Because we are modernists and Gnostics we love to pretend that symbols and rituals have no meaning, that all that matters is what is in our hearts. Because we are humans, and image bearers, we find we cannot escape symbols and rituals. When my wife and I were married almost twenty years ago there were precious few surprises.  Black tux for me, white dress for her. Traditional hymns were sung, traditional vows were taken. She processed with her father, and recessed with me. And in between, we exchanged rings- simple, traditional, gold rings. The only twist remained within the tradition, inside the ritual. Inside our rings we had inscribed Joshua 24:15- As for me and my house, we will serve the Lord.
Too many pundits tell us that if we want to have a successful marriage we need to make Jesus the center of it.  He is the glue, the center, the guide. There is wisdom here, but also danger. Is Jesus a means to a happy marriage? No, He is the end. Jesus does not exist for our marriages. Rather, our marriages exist for Him. Denise and I married not for ourselves, but that we might serve the Lord. We committed from the beginning not that I would die to self for her sake, nor that she would die to self for mine. Instead we would both strive to die to self for Him. We would pursue not our own happiness, but His glory. And in losing our individual lives, we found our one life together.
Jesus did not, forty days ago, take Denise from me. She was never mine to begin with. He placed her under my care. He blessed me with her wisdom, with her example, with her love. But she was then what she is now, and will always be, His. 

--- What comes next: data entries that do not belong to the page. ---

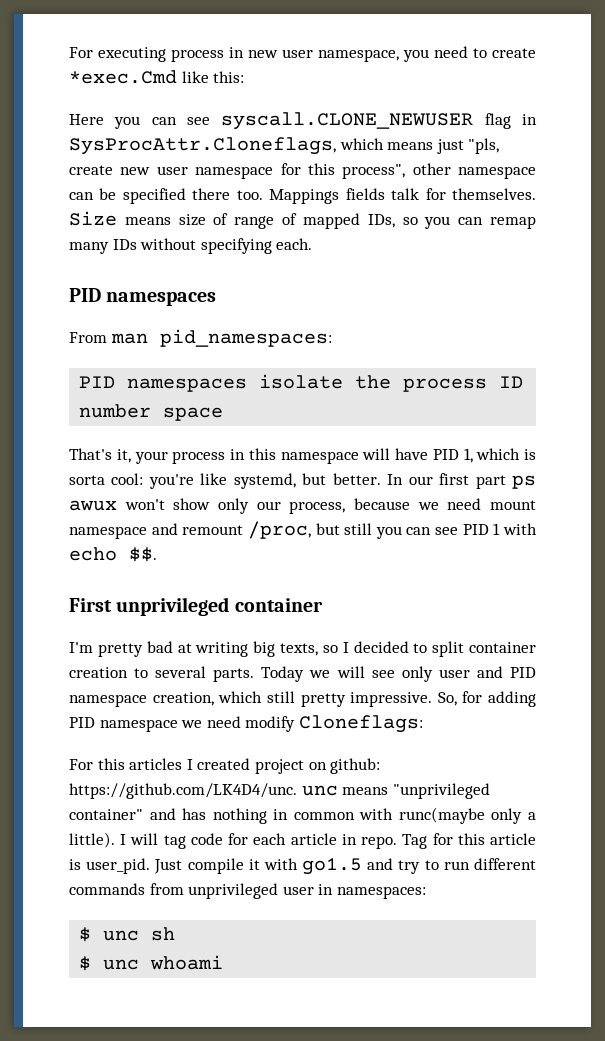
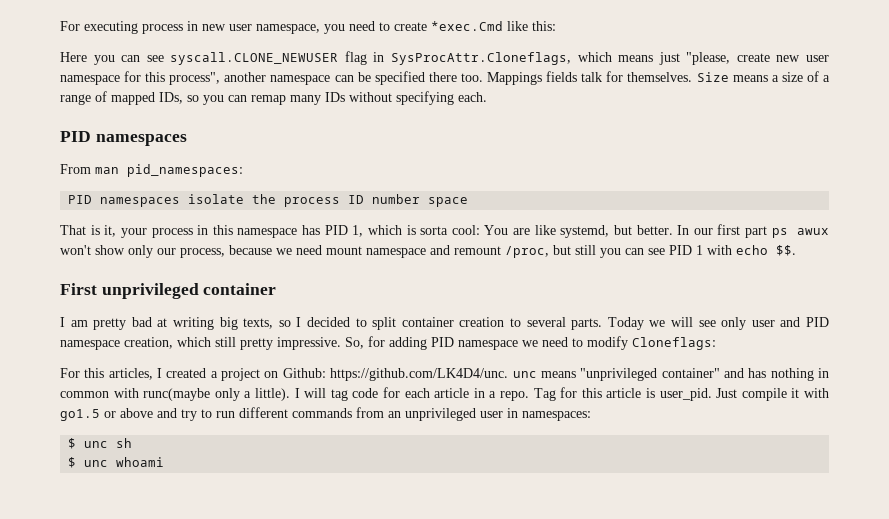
[468,138,500,154] "pls, -> [686,52,731,65] "please,
[412,163,451,175] other -> [224,72,267,82] another
(171, 221) none -> [771,75,779,82] a
(229, 219) none -> [822,75,830,82] a
[69,448,112,460] That's -> [60,225,100,235] That is
[362,448,428,460] will have -> [302,225,321,235] has
[148,474,194,489] you're -> [484,225,531,235] You are
[69,642,93,653] I'm -> [60,317,88,327] I am
(241, 722) none -> [572,338,583,347] to
[129,758,183,770] articles -> [108,368,153,380] articles,
(251, 764) none -> [210,371,218,378] a
[330,758,381,774] github: -> [282,368,326,378] Github:
(357, 839) none -> [489,391,497,398] a
(363, 866) none -> [104,408,153,418] or above
(184, 889) none -> [388,411,401,418] an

I too belong to Him. I asked Him to give me forty days to mourn- to devote time, space, energy to entering into my loss. Those forty days have drawn to a close. Crossing this barrier, stepping out of the ash-pile, however, hasn’t changed my heart.  Indeed despite recognizing the objective wisdom of my friend who suggested that I give myself over to mourning for forty days, I find myself not wanting to let go. I know, as I knew from the beginning that moving past this forty days will not end my sadness. I fear, however foolishly however, that it will end her, that she will pull further away from me.  I fear that I would be giving up the ghost, which seems to be all I have left of her. The dust of her death has become my familiar familiar.
The irony is the matching fears. That is, in putting that ring on Denise’s finger, in that ritual pregnant with promise and meaning, I was afraid. Could I be the kind of godly husband she deserved?  Would I be faithful in leading her? It is the same fear that haunts me now. Will I honor her memory by being the man she helped make? Will I be faithful to her memory, and our pledge? And the mirror of that fear is in the mirror of the ritual. On this, my fortieth day of mourning my beloved, I remove the ring she put on my finger. I cried through putting her ring on, even as I cry in taking mine off.
The ring reminded me not that my life was committed to Denise, but that our lives were committed to the Lord. Its absence, I pray, will remind me still of the message inside. As for me and my house, we will serve the Lord. God called me to be a husband for almost twenty years. He has called me to be a servant, a soldier, a disciple and a friend for always. Pray that I would be faithful.